### What you should do
The expected result is every entry, retyped character for character.

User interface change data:
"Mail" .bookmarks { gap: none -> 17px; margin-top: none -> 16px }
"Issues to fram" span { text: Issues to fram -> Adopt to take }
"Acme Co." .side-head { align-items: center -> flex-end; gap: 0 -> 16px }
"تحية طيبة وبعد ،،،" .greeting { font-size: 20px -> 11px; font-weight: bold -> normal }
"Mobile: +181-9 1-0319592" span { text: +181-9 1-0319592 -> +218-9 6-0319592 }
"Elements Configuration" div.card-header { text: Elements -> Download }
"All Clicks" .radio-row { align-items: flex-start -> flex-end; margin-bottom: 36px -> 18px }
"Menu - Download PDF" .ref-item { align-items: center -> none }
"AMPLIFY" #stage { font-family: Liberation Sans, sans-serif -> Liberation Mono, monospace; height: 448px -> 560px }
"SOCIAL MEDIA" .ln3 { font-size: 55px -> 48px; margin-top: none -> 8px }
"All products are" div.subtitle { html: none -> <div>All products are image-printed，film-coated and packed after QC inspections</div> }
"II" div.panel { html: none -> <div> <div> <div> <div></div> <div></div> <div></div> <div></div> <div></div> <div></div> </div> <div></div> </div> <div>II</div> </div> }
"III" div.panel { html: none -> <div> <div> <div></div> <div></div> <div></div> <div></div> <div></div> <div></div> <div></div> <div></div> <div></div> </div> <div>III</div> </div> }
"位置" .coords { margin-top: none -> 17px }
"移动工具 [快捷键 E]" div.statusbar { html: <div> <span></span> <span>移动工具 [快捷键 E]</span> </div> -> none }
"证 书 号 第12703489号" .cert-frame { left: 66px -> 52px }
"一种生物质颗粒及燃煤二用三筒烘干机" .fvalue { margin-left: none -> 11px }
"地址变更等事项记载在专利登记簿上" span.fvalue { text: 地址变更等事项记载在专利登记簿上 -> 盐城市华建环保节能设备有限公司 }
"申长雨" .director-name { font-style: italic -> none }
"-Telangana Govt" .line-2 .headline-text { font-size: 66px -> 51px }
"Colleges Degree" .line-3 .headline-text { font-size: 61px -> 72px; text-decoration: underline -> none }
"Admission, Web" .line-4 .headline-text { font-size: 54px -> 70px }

### Task response
"Mail" .bookmarks { gap: none -> 17px; margin-top: none -> 16px }
"Issues to fram" span { text: Issues to fram -> Adopt to take }
"Acme Co." .side-head { align-items: center -> flex-end; gap: 0 -> 16px }
"تحية طيبة وبعد ،،،" .greeting { font-size: 20px -> 11px; font-weight: bold -> normal }
"Mobile: +181-9 1-0319592" span { text: +181-9 1-0319592 -> +218-9 6-0319592 }
"Elements Configuration" div.card-header { text: Elements -> Download }
"All Clicks" .radio-row { align-items: flex-start -> flex-end; margin-bottom: 36px -> 18px }
"Menu - Download PDF" .ref-item { align-items: center -> none }
"AMPLIFY" #stage { font-family: Liberation Sans, sans-serif -> Liberation Mono, monospace; height: 448px -> 560px }
"SOCIAL MEDIA" .ln3 { font-size: 55px -> 48px; margin-top: none -> 8px }
"All products are" div.subtitle { html: none -> <div>All products are image-printed，film-coated and packed after QC inspections</div> }
"II" div.panel { html: none -> <div> <div> <div> <div></div> <div></div> <div></div> <div></div> <div></div> <div></div> </div> <div></div> </div> <div>II</div> </div> }
"III" div.panel { html: none -> <div> <div> <div></div> <div></div> <div></div> <div></div> <div></div> <div></div> <div></div> <div></div> <div></div> </div> <div>III</div> </div> }
"位置" .coords { margin-top: none -> 17px }
"移动工具 [快捷键 E]" div.statusbar { html: <div> <span></span> <span>移动工具 [快捷键 E]</span> </div> -> none }
"证 书 号 第12703489号" .cert-frame { left: 66px -> 52px }
"一种生物质颗粒及燃煤二用三筒烘干机" .fvalue { margin-left: none -> 11px }
"地址变更等事项记载在专利登记簿上" span.fvalue { text: 地址变更等事项记载在专利登记簿上 -> 盐城市华建环保节能设备有限公司 }
"申长雨" .director-name { font-style: italic -> none }
"-Telangana Govt" .line-2 .headline-text { font-size: 66px -> 51px }
"Colleges Degree" .line-3 .headline-text { font-size: 61px -> 72px; text-decoration: underline -> none }
"Admission, Web" .line-4 .headline-text { font-size: 54px -> 70px }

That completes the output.